The volunteers learned to cope with occasionally poor Internet connections, problems with microphones, speakers or cameras, electricity blackouts that forced class cancelations and sometimes loud background noises. But the program persevered and proved a boon when Shanghai went into lockdown.
"We improved our online teaching mechanism and were able to seamlessly move our program to an online format during lockdown," Wangsawijawa said. "We also spent time preparing teaching materials and lesson plans for other volunteers to use in future."
Some programs, however, did suffer. The Videolink program, which teaches English to children in remote schools in rural areas, was disrupted by local outbreaks of COVID-19.
"Rural schools closed quickly at the onset of an outbreak because coronavirus poses a greater threat in areas with less advanced medical facilities," Hua said. "Children there don't have the same access to smartphones and tablets, unlike urban children, so their studies stopped when schools closed."
She added: "Even in some city schools where children do have access to smartphones and tablets, schools preferred not to tack on extra lessons after the kids had spent a whole day in online school."
Now that the coronavirus outbreak has waned in Shanghai, Hua said she is looking forward to resuming in-person teaching and sending volunteers to rural areas again.
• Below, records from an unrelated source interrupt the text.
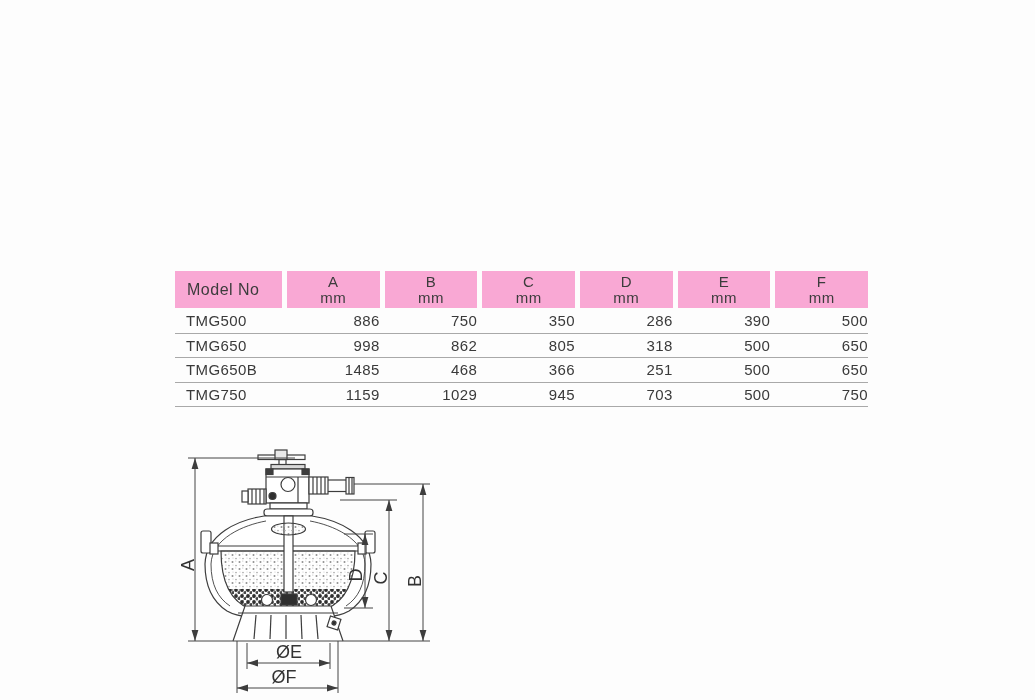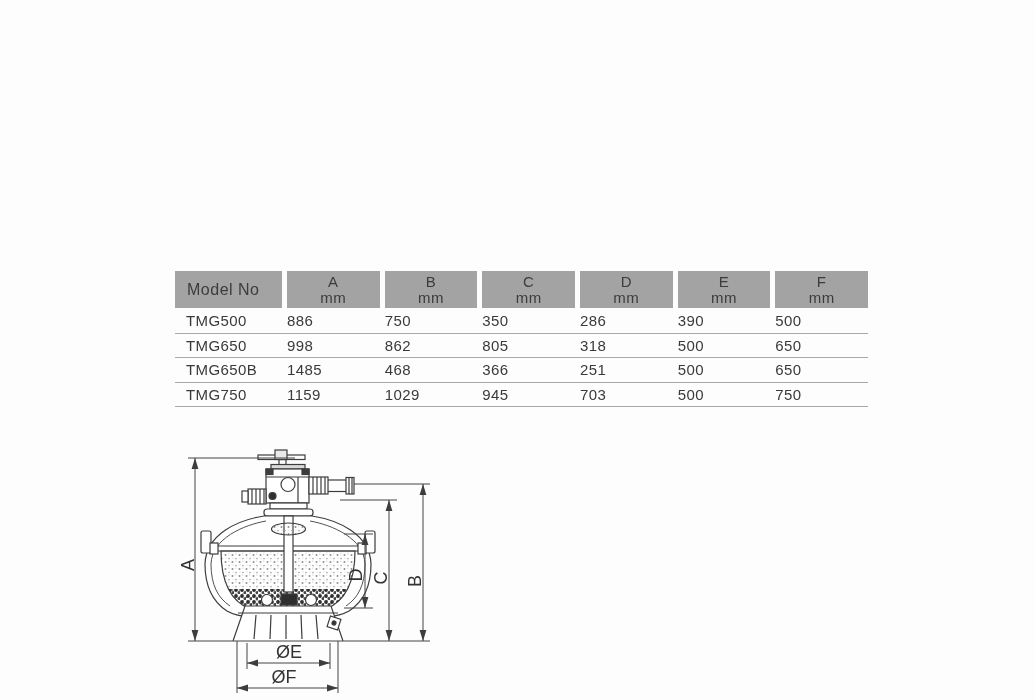"Model No" .th { background: #a3a3a3 -> #f9a8d4 }
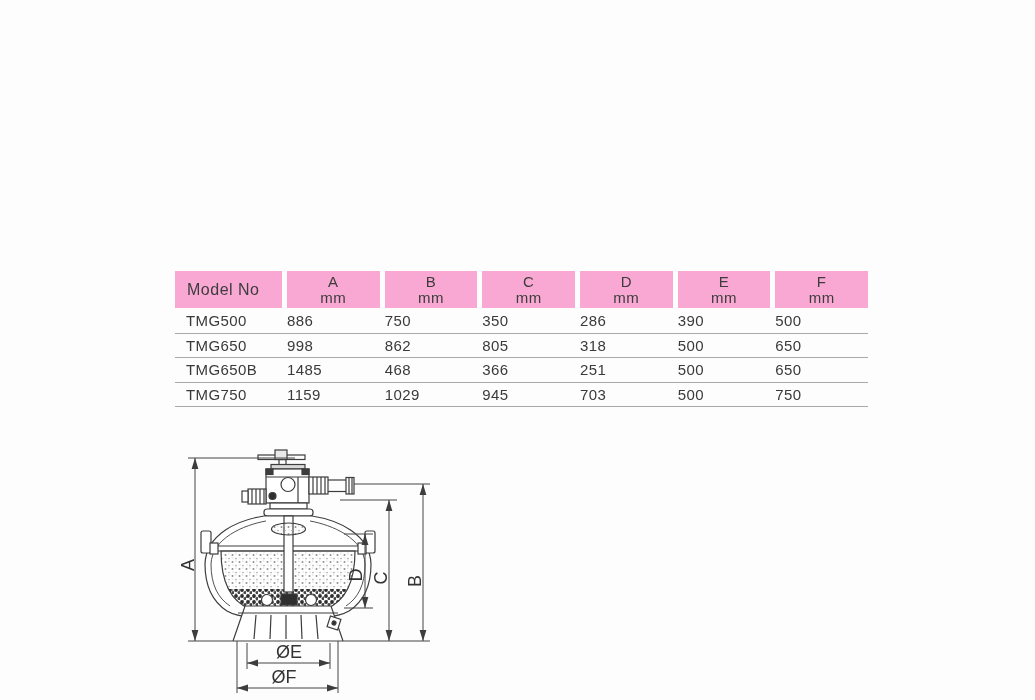"TMG500" .trow { gap: 5px -> 11px }
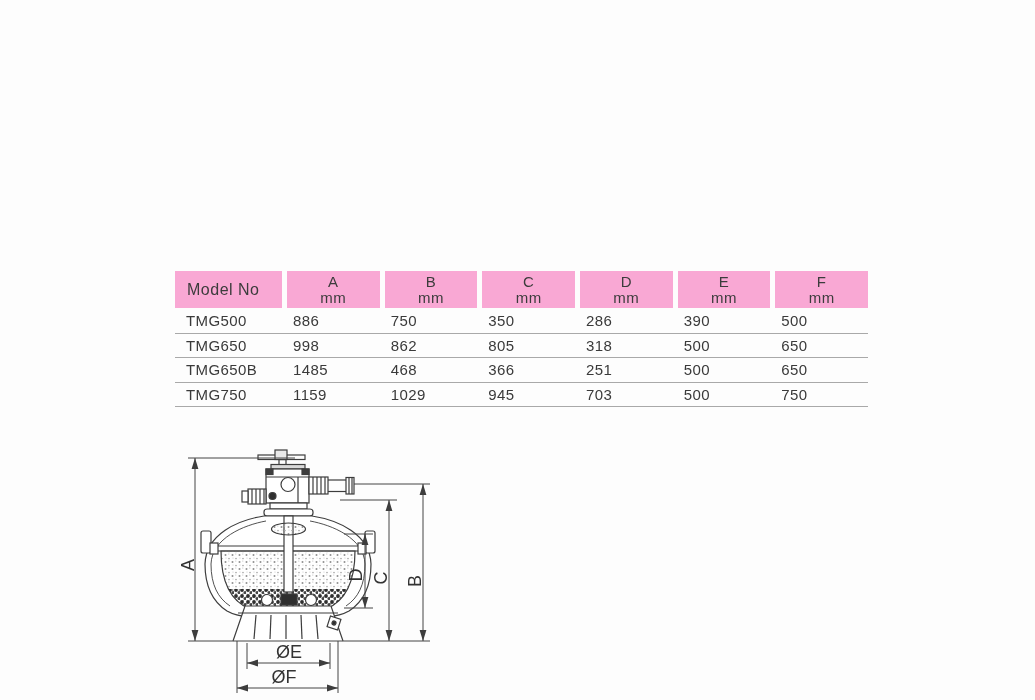"886" .trow .td { text-align: left -> right }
The private Hongbo School in Henan is at the top of the to-visit sites. The school has been working with Stepping Stones since 2014, but it's in the process of being closed and transformed into a public school. That may mean Stepping Stones will be stepping back from providing classes to primary and middle-school students, but cooperation is expected to continue for kindergarten youngsters.
Current headmistress Liu Hua said she first contacted Stepping Stones after learning of their volunteer work on Weibo. Volunteer teachers were visiting the school until 2018, when teaching moved online.
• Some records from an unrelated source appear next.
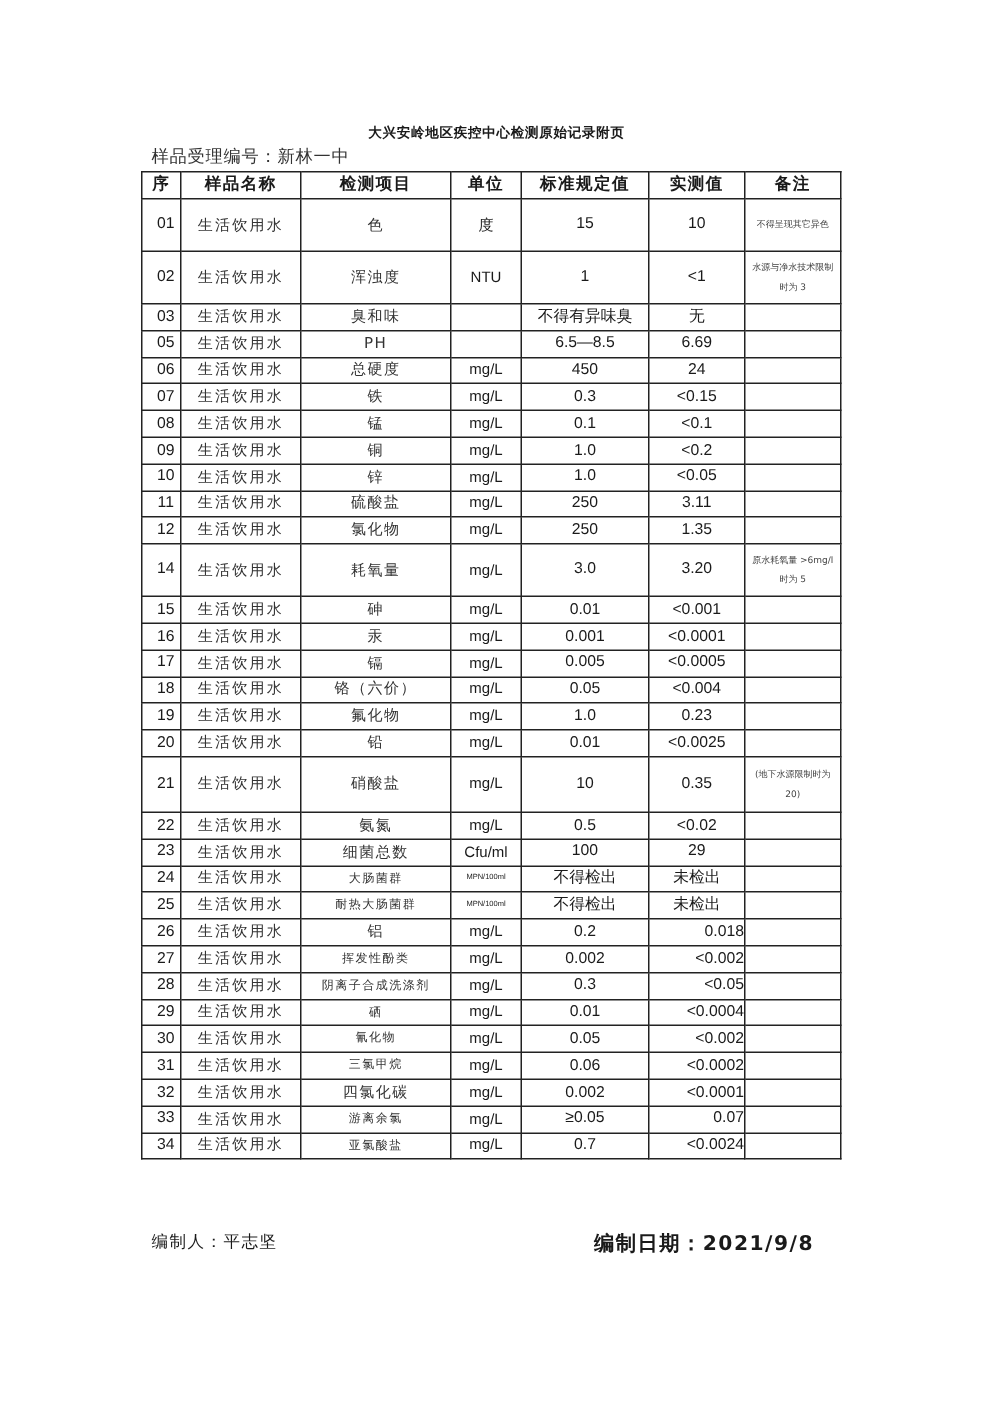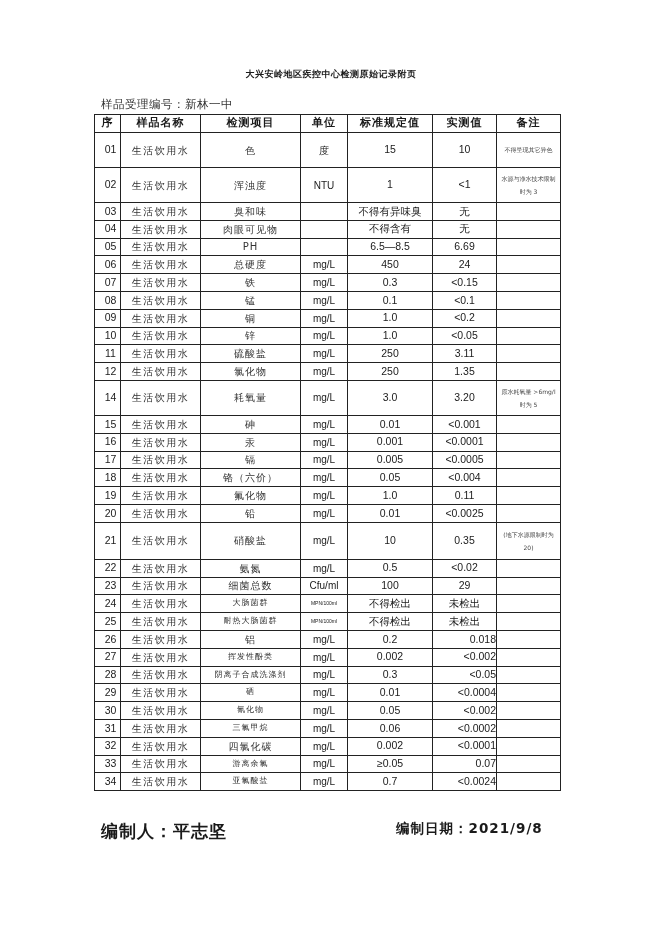"大兴安岭地区疾控中心检测原始记录附页" .title { top: 68px -> 82px }
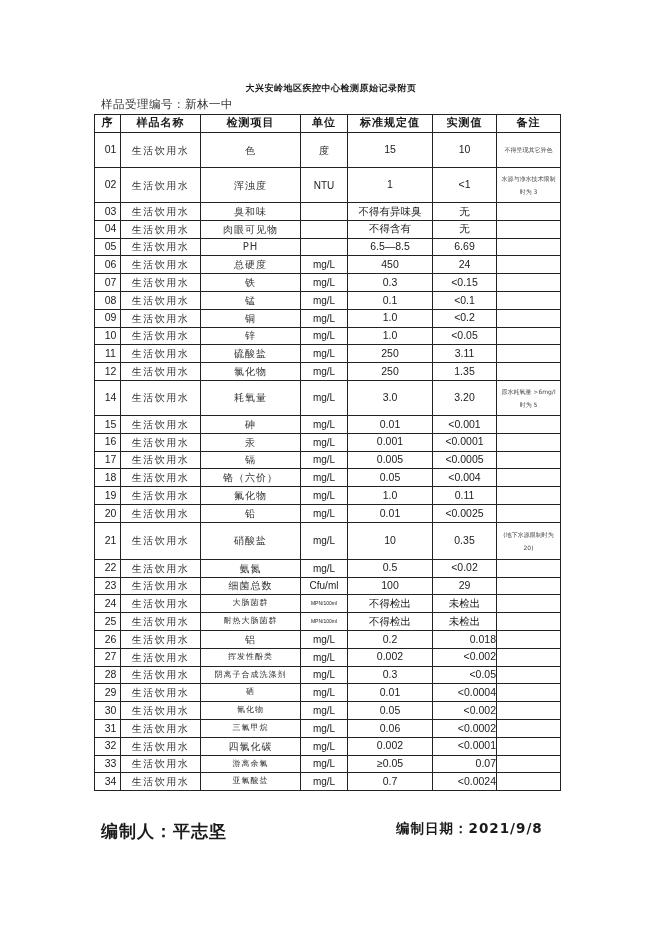"04" tr.row { html: <tr> <td>04</td> <td>生活饮用水</td> <td>肉眼可见物</td> <td></td> <td>不得含有</td> <td>无</td> <td></td> </tr> -> none }
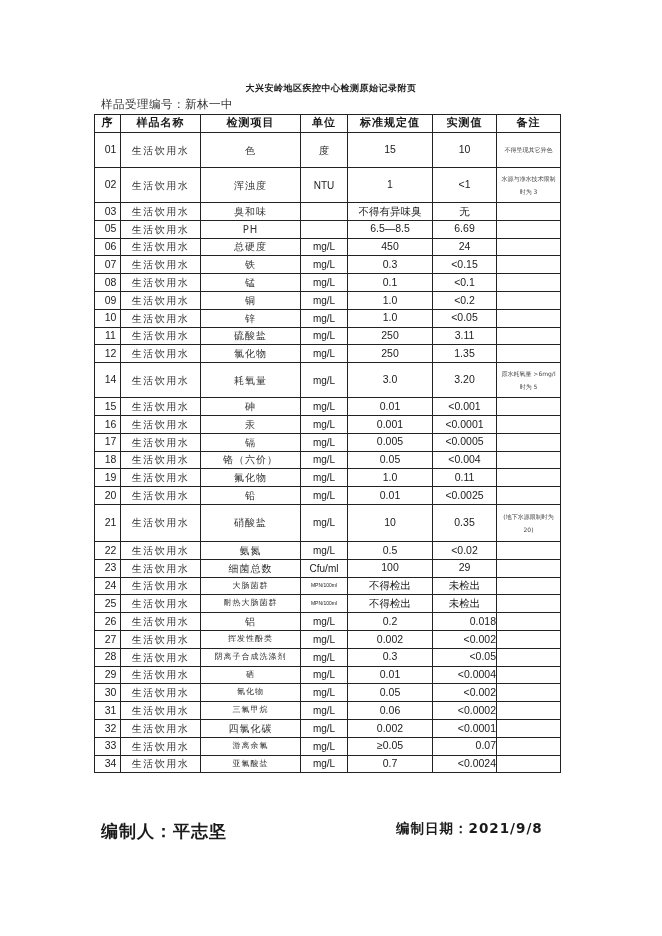"0.11" td.meas { text: 0.11 -> 0.23 }
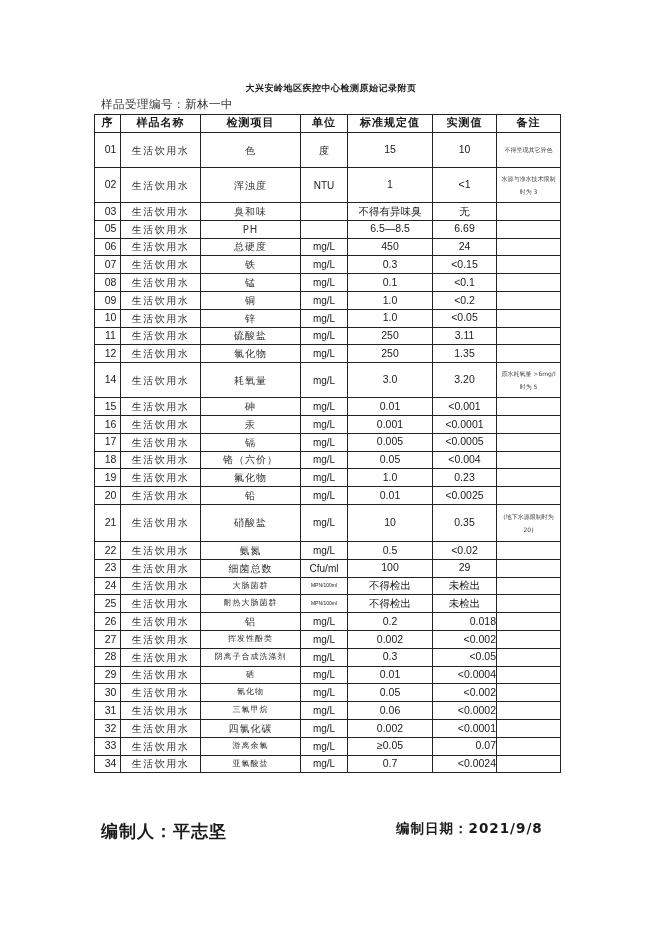"编制人：平志坚" .footer-left { font-size: 17px -> 11px; font-weight: bold -> normal }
"The lectures didn't stop during the lockdown in Shanghai," Liu said.
Stepping Stones had planned to send volunteers to visit Luyi County, where the school is located, earlier this year, but the re-emergence of the pandemic scuttled the trip.
Hua said she remains optimistic about the future.
"Our immediate priority is to sustain our current online and offline English and digital literacy programs, expanding to more remote parts of China where possible," she said. "In particular, we want to continuously improve curriculum and training to facilitate an ever-higher quality of volunteer teaching. Over the last couple of years, we have become very agile at moving between offline and online teaching, so we are ready to face any challenges ahead."